Cherreads

Chapter 13 - The Scapegoat

Salvatore's POV

I hadn't slept. The hours between leaving Costa's dive and sunrise had been a blur.

Operation Acheron.

The name sat in the back of my throat like bile.

The Feds weren't just building a case, they were dismantling the architecture of our lives.

And if Costa was right, they had a deep-cover operative so well-placed they could sign my name on a death warrant.

I rubbed a hand over my face, stubble rough against my palm. 

The door opened without a knock.

That was Marco. He only knocked when he had bad news he was afraid to deliver.

He stepped inside, closing the door softly behind him. He held a manila folder in one hand.

"Boss," he said, voice low. "I think I found your leak."

I didn't ask him to sit. Just held out my hand.

Marco placed the folder on the desk and flipped it open.

The first photo was of a man I'd known for eight years. A man who had organized my birthday parties and helped me move furniture when I bought the estate.

Luca Grimaldi.

Senior logistics coordinator. The guy who knew where every package was at every second of the day.

"We go back a long way, Marco, are you sure?" I said, staring at Luca's smiling face in a candid shot outside a pizzeria. "He organized Christmas for the orphans last year."

"And he bought a brand new Maserati two weeks ago," Marco countered, voice tight. "He paid cash.
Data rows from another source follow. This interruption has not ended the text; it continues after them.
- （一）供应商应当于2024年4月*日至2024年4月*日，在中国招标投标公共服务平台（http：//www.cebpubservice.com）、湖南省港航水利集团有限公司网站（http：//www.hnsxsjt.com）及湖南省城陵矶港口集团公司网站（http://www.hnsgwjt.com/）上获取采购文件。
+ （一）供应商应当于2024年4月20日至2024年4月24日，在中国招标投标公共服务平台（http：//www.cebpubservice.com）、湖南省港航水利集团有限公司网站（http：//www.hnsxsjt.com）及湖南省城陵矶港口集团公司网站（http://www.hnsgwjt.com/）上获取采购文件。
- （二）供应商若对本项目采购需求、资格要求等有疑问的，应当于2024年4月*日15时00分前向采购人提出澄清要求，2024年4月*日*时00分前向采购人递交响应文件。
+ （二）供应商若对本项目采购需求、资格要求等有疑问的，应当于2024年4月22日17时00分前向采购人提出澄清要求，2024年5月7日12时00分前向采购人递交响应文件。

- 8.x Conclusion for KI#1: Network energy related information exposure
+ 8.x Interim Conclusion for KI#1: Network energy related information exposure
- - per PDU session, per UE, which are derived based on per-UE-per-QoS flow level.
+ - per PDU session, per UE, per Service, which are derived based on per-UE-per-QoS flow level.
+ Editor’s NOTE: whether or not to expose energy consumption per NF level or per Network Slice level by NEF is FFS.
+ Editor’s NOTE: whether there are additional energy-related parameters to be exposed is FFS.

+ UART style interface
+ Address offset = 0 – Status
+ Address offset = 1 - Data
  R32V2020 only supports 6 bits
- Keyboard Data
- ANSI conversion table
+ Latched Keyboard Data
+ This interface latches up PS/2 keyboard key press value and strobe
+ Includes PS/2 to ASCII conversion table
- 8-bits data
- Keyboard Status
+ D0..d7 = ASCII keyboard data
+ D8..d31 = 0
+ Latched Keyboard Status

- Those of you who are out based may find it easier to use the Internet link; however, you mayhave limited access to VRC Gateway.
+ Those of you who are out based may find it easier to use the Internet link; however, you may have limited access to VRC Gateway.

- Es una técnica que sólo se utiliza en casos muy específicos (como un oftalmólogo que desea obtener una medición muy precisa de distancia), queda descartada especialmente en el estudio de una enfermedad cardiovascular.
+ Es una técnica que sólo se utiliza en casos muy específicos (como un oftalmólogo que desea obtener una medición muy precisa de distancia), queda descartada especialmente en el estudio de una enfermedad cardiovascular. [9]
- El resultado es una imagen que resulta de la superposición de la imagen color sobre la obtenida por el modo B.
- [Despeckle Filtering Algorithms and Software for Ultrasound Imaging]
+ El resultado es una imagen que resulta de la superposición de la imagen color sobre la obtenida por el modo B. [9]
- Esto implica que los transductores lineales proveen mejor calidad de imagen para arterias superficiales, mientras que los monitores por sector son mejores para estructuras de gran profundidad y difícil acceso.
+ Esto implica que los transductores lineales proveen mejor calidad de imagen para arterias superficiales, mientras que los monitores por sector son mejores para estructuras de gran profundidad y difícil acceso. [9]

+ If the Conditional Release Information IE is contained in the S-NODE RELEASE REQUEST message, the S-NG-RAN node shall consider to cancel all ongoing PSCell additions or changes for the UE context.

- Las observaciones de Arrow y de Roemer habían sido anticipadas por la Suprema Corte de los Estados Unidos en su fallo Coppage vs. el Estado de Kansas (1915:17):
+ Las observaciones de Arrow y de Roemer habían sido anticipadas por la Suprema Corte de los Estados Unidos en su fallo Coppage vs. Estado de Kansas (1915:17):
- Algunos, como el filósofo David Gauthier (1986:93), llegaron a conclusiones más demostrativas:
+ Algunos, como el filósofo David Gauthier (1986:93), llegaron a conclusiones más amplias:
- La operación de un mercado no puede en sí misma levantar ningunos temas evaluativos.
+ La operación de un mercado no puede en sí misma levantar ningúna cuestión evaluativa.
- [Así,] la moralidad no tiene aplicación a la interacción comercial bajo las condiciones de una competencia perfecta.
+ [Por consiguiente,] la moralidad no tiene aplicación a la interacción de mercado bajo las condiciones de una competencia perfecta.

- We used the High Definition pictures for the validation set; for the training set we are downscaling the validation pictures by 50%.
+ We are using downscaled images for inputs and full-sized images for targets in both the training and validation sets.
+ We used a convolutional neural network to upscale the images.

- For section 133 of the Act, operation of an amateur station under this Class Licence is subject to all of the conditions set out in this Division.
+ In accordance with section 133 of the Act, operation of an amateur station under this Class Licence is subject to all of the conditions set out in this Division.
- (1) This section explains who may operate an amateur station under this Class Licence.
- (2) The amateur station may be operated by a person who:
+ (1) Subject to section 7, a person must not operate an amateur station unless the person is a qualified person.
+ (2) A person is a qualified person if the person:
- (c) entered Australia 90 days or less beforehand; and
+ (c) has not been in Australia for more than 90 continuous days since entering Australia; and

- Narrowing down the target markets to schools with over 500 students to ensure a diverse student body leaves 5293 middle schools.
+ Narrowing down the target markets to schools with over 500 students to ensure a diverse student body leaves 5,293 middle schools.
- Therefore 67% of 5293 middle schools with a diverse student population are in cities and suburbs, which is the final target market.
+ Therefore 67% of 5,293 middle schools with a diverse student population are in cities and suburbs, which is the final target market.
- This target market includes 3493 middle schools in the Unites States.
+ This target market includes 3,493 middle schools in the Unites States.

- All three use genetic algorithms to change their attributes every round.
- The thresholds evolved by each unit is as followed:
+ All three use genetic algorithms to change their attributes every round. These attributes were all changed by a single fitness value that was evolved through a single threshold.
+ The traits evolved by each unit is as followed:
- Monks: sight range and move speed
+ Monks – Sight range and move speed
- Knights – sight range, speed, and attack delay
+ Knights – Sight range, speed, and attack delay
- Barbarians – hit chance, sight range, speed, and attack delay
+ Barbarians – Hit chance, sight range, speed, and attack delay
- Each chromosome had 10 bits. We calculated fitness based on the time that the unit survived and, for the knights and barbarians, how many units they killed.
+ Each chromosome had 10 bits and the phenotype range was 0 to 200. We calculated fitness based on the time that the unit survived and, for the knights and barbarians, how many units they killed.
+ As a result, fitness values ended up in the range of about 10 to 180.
Plus a down payment on a condo in the city that costs more than his salary pays in five years."

I looked up. "Bank records?"

"Sloppy." Marco pulled papers from the file, sliding them across the desk. "Deposits of five grand, sometimes ten, made weekly to an offshore account that doesn't appear on his tax returns. Phone records..." He tapped another document. "Burner phones. Calls to numbers that ping towers near the railyards, others that go dead after twenty-four hours."

I scanned the records.

The dates aligned with the heist. They aligned with smaller glitches in supply chains I'd ignored over the last six months. Little hiccups I'd chalked up to bad luck or incompetence.

"He had access to the dispatch system," Marco pressed on. "Could've sent the text to Rocco rerouting the shipment. He has the codes, the passwords, also, schedules the drivers."

I stared hard at the papers, at how I had been a fool.

Every major disruption in the last six months had a corresponding spike in Luca's bank account.

"You're certain?" My voice sounded like it belonged to a stranger.

Marco didn't blink. "As certain as we can be without a confession. But the picture is clear, Salvatore. He's living like a king on a steward's salary."

I closed the folder. 

"Then get me a confession."

.

The basement of the warehouse smelled of mold, rust, and copper.

The tang always lingered down here, no matter how much bleach we used.

A single bulb hung from the ceiling, casting long, jagged shadows across concrete.

Luca Grimaldi sat in a wooden chair bolted to the center of the room, wrists zip-tied to the slats.

He looked smaller than I remembered, shirt damp with sweat, eyes darting around the room like a trapped bird.

I stood a few feet away. Alessandro and Andrew flanked me. Silent statues, imposing in their stillness.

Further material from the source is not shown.